Nope. My pages were met with a massive "ho-hum." Other students had pages ready that day. We read them aloud and each was better than mine.

I had submitted this script! I had pawned it off on coworkers who might have a connection! I bragged about this script to anyone who would listen! And, what do you know, it was utter shit! I was not special. I thought it was brilliant, I thought I was ahead of the curve, but I was buried in that 99.5% pile of crap.

But I learned something in that class. I learned more than any of those other students who worked to twist their storylines together. I learned what it takes to, at least momentarily, stand out.

Writing is not enough. Perfecting is essential.

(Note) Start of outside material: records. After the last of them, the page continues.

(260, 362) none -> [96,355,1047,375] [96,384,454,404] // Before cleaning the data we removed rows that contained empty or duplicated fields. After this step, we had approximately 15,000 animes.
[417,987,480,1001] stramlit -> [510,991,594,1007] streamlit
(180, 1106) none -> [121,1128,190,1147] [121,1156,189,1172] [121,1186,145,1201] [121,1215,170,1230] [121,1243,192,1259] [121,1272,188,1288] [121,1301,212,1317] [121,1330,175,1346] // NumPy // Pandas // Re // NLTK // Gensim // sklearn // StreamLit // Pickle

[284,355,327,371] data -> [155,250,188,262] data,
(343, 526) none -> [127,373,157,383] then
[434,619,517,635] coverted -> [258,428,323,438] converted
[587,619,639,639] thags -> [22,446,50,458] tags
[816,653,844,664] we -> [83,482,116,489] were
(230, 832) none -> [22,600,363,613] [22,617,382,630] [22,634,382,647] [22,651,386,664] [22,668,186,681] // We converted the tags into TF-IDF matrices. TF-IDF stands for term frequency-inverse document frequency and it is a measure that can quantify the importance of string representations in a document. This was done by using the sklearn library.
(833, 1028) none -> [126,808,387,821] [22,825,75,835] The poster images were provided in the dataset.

First, you need a concept. Everyone knows this, but few people understand it. In that romcom class, almost everyone thought they found the perfect concept. Something that had never been done before. But (in the romcom world), it must be more than "Quirky Person A meets oppositely quirky Person B in this unusual, yet familiar situation." It must be bigger. More engaging. Something that makes an exec say, "Wow, that's an idea."

And you can't come up with it by comparing it to movies that are out there. Or else you'll simply take "When Harry Met Sally" and set it in a law firm. Oh, and let's make Harry a dentist, and Sally a British woman with stereotypically bad teeth and a fear of drills!

The idea needs to be something that nobody has ever seen before. It needs to flip the film-making world on its head while still obeying all natural story-telling conventions. Don't think outside the box, don't think in the box. Instead, sit on the edge of the box and look around.

And then, execute, execute, execute. Go Anne Boleyn on that script's ass! Words on paper aren't enough. It has to be perfect. The story needs to flow like dominoes in a riverbed after the dam bursts. The characters need to walk off the page and tell the reader, "God, I bet you wish you knew me in real life." And don't think that nobody will notice the problems that are pecking at the back of your mind. They'll stand out. They'll scream for attention from readers.

The point is, don't be lazy. Don't compare yourself to every piece of shit that floats around this industry. Compare yourself to the gems. And then beat them. Strive for perfection, and if you fall short, you'll at least land at "pretty damn good."